So the legends held true. Only when there was nothing left, nothing that could even define victory or defeat, would The Stem make its move. The guardians were not born fighters. They nourished the land such that fighters could be born. Was this rider all I got? Or were there more, surveying the destruction hidden from my eyes?

 _You only need one,_ Potter supplied. Something warm pressed into my hand and I expected a coffee mug, but it felt organic, soft and strong at once. Calloused. I didn’t look down. _It’s just that nobody knows how many you start with, and how many you would’ve given to Scorpius…_

Scorpius. I smiled. As long as he’s cared for.

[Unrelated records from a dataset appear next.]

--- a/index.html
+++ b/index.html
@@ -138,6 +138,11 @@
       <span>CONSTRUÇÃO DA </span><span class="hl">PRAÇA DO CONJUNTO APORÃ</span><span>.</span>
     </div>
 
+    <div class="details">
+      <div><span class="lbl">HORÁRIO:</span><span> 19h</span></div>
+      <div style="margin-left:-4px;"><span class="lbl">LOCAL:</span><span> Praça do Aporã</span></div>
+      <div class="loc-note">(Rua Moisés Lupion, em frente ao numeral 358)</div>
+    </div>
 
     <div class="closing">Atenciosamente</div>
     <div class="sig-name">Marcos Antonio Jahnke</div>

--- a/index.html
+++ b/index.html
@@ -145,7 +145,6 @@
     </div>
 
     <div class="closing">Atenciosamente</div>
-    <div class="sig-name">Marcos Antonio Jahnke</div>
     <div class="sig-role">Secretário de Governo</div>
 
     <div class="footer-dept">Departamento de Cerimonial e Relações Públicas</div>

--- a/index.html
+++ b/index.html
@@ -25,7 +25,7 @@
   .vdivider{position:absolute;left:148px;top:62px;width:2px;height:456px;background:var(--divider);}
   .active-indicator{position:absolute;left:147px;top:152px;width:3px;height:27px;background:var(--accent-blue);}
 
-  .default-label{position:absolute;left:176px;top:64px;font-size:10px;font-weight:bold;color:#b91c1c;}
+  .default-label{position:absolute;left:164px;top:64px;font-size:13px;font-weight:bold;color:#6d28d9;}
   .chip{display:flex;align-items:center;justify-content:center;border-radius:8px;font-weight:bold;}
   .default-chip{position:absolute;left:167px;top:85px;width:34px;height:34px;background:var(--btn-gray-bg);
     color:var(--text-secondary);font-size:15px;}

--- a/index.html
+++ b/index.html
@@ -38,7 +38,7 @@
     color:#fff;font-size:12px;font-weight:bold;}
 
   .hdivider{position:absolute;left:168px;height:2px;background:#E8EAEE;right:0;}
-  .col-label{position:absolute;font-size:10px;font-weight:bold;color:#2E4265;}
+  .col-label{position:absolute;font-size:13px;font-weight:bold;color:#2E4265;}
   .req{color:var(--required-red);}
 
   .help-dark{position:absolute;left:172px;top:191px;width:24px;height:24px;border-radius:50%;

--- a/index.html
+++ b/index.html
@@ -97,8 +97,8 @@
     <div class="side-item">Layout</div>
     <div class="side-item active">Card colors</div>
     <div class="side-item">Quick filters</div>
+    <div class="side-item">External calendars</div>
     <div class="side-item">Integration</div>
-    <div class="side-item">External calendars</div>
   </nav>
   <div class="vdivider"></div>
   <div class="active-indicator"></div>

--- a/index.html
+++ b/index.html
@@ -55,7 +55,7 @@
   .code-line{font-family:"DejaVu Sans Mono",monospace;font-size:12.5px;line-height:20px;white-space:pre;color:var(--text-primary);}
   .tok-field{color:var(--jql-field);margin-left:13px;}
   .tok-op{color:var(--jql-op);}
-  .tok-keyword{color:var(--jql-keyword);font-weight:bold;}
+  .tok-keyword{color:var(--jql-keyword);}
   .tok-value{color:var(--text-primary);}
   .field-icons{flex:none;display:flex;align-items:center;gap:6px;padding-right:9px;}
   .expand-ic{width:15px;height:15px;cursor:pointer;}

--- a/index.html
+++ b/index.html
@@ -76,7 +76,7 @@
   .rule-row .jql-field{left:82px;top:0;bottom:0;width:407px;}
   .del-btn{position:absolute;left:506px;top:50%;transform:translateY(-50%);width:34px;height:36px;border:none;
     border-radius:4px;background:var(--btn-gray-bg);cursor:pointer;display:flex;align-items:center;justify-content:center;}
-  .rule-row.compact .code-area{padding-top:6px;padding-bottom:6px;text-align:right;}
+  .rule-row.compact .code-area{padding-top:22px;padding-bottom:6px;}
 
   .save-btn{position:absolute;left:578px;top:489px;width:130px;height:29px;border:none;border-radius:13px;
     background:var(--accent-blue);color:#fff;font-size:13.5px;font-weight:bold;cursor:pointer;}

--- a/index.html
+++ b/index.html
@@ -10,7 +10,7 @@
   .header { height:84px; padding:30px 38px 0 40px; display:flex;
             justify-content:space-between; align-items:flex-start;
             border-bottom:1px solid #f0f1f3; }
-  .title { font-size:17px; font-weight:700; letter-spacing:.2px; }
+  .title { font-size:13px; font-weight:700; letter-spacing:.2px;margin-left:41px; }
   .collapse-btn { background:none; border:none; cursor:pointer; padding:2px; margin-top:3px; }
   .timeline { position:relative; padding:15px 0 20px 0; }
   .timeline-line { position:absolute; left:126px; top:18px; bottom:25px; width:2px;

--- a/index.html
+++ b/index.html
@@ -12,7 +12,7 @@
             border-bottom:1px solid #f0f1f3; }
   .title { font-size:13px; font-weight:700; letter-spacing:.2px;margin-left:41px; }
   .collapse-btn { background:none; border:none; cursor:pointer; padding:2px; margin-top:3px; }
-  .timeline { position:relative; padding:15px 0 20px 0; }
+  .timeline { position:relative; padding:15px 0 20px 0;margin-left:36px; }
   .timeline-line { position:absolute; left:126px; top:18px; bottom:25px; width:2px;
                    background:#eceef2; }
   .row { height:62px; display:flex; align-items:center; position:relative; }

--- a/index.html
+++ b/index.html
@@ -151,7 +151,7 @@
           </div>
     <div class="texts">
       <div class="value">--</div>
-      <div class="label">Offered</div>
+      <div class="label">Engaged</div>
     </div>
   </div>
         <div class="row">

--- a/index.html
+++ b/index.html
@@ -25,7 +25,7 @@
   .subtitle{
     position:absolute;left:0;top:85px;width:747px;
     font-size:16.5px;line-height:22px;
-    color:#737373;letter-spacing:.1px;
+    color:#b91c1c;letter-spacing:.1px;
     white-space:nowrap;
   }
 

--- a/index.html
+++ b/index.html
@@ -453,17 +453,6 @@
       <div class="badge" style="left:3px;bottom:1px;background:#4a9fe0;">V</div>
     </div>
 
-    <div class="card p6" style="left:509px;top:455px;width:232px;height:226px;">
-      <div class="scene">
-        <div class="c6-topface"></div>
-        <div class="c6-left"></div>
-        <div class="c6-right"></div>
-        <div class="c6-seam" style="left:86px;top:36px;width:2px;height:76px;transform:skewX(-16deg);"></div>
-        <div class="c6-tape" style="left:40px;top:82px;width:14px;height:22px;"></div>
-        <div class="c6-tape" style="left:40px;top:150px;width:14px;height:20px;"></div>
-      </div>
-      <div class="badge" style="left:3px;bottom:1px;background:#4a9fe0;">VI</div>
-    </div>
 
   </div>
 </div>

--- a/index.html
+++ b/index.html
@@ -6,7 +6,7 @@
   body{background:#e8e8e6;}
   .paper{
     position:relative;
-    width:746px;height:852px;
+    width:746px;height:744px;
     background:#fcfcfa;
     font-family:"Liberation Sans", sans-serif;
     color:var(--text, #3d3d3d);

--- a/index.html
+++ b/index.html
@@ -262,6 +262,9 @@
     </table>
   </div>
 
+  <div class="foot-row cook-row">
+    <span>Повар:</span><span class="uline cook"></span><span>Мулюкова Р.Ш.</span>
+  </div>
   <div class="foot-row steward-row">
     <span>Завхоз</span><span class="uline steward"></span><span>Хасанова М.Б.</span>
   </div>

A crash. My vision rippled and the rider was lost in the waves. The warmth in my hand dissipated. I found, instead, cold glass strewn over a wooden floor. Scents of dittany and antiseptics overpowered the stench of sweat and blood.

“Your bitch is on the tower!” a witch’s voice hissed amidst whooshes of clean-up magic, all closer to me but so muffled. “Go save her, you galloping, prancing piece of nitwit!” Footsteps came from afar. From… outside.

_Click._

The sounds plunged in a downward swirl into static. The click was a button… of that box shoved beside me as the door creaked. “Bloody reruns,” the voice mumbled, just before a bright, loud voice interjected from the door’s direction.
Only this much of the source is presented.